Extracting part of a file name?


ReconX
 Share

Recommended Posts

I've read a few of the examples after searching, and used them for reference. I'm stuck after trying a few things, and would like some guidance

I am trying to extract portions of a file name. For example; C:\Directory\Mary Poppins (1964).mkv. I would like my ListView to show, Name=Mary Poppins & Year=1964. I have the year extracting, but I cannot figure out the name part of it. 

Here is what I have so far; 

$listview = GUICtrlCreateListView("File Name|Year", -101, 40, 420, 190) ;,$LVS_SORTDESCENDING)
    For $n = 1 To UBound($FileList) - 1
        $extractName = StringMid($FileList[$n], StringInStr($FileList[$n], "(", 2, 1, 1) +1)
        $File_Name = $extractName
        $extractYear = StringMid($FileList[$n], StringInStr($FileList[$n], "(", 2, -1) + 1)
        $File_Year = StringMid($extractYear, 1, 4)
        $item = GUICtrlCreateListViewItem($File_Name & "|" & $File_Year, $listview)
    Next

Any help is appreciated.

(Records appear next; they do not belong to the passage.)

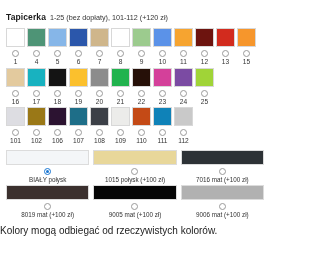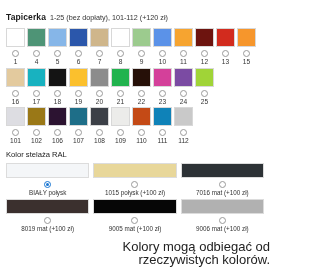"Kolor stelaża RAL" div.ral-head { html: <div>Kolor stelaża RAL</div> -> none }
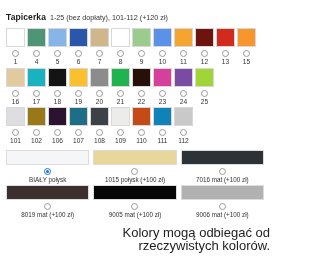"Kolory mogą odbiegać od rzeczywistych" .footer-note { font-size: 13px -> 10px; padding-left: 40px -> none; text-align: right -> left }
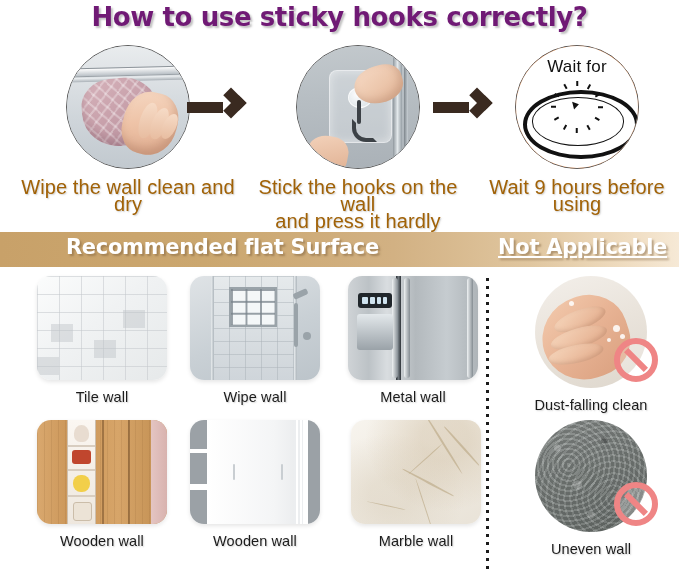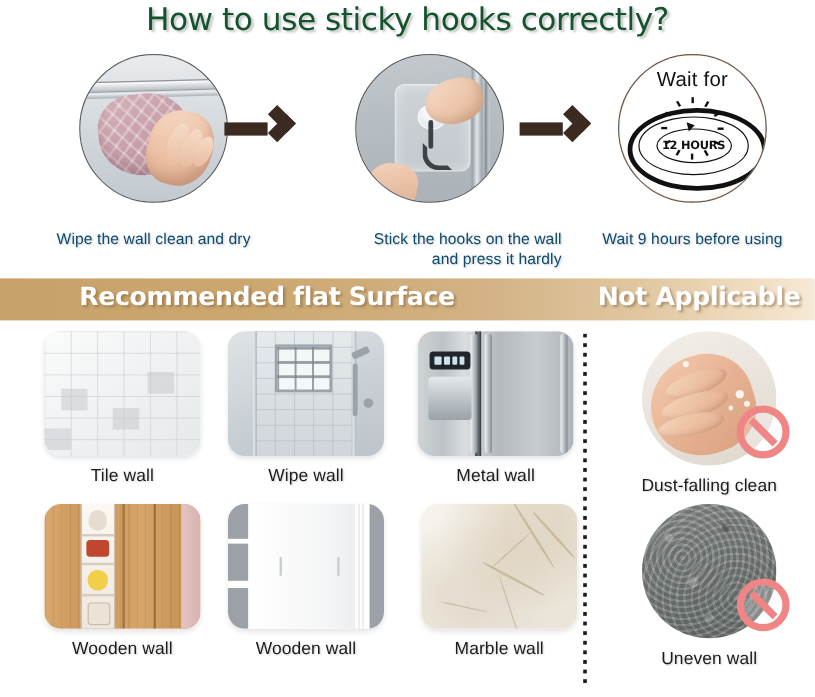"How to use sticky hooks" .title { color: #14532d -> #701a75; font-weight: normal -> bold }
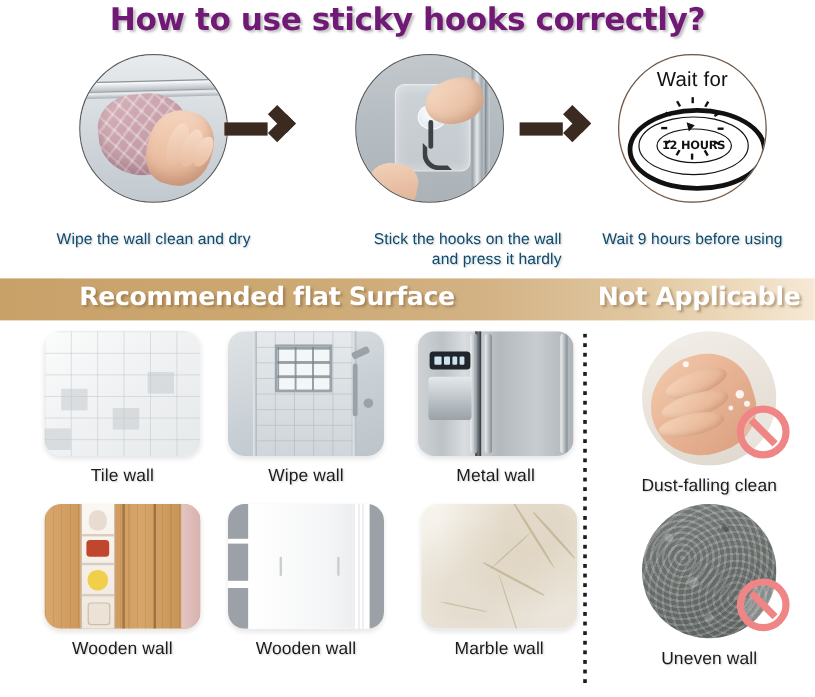"12 HOURS" div.s3-oval { html: <div> <span>12 HOURS</span> </div> -> none }
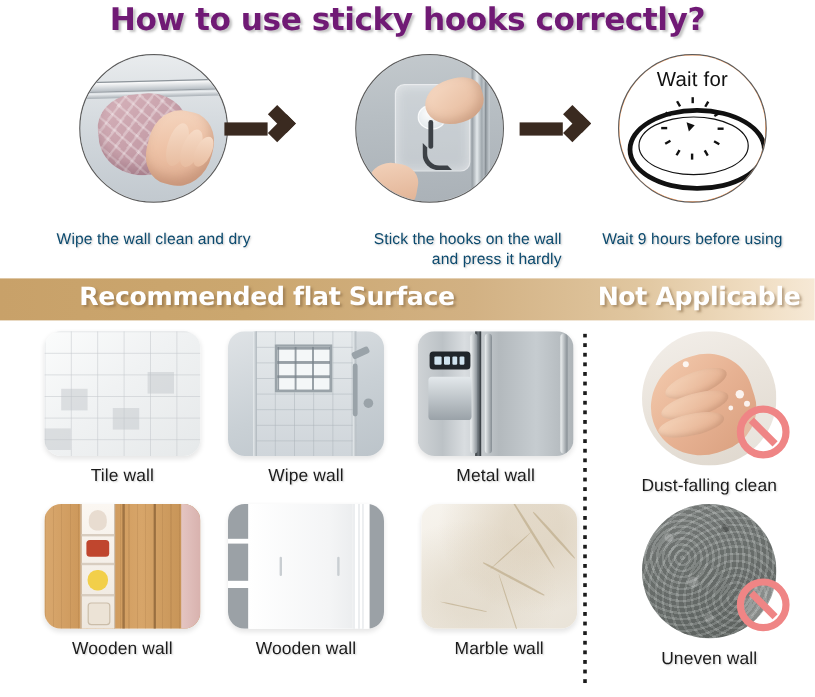"Wipe the wall clean and" .step-caption { color: #0c4a6e -> #a16207; font-size: 13px -> 20px; margin-top: 21px -> 10px }
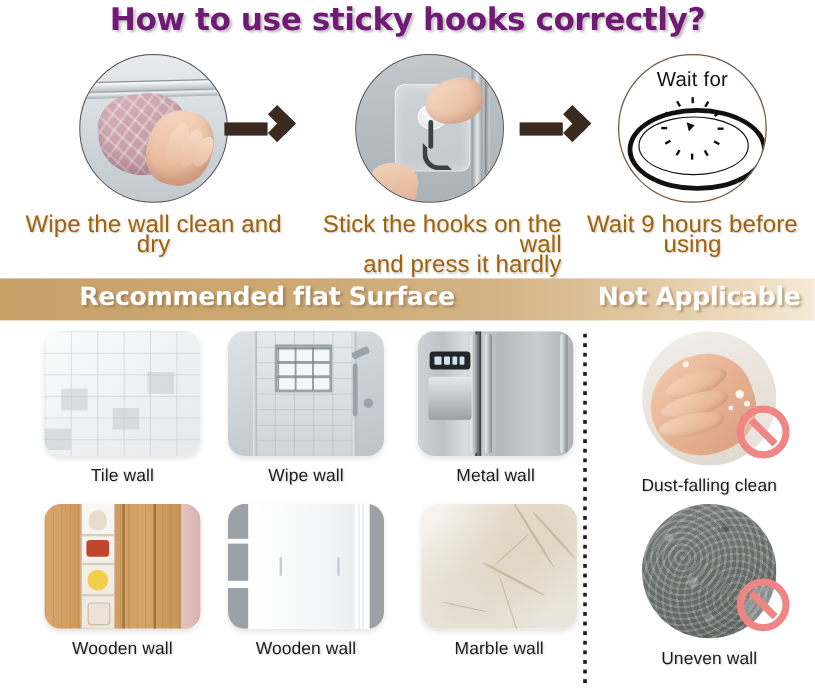"Stick the hooks on the" div.step-caption { text-align: right -> none }
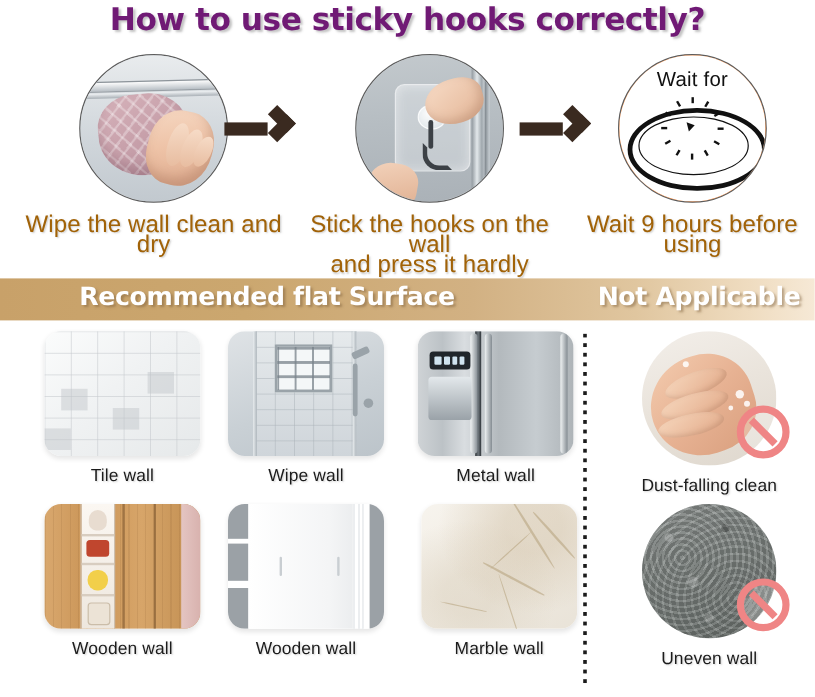"Not Applicable" .banner-label.right { text-decoration: none -> underline }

In the meantime, I'll try to correct it.

Link to comment
Share on other sites

had some sleepless time :P  there you go:

#include <Array.au3>
#include <StringConstants.au3>
#include <File.au3>
#include <ListViewConstants.au3>
Local $aPath[10]


$aPath[0] = "C:\Directory\Mary Poppins (2020).mkv"
$aPath[1] = "C:\Directory\Terminator 3(1234).mkv"
$aPath[2] = "C:\Directory\Pirates of the caribbean 4 (1934).mkv"
$aPath[3] = "C:\Directory\Test film 123(1324).mkv"
$aPath[4] = "C:\Directory\What else (1923).mkv"
$aPath[5] = "C:\Directory\and so on (1969).mkv"
$aPath[6] = "C:\Directory\why i do so much 34 (1999).mkv"
$aPath[7] = "C:\Directory\Mary Poppins (2000).mkv"
$aPath[8] = "C:\Directory\Mary Poppins (2001).mkv"
$aPath[9] = "C:\Directory\Mary Poppins 3(2005).mkv"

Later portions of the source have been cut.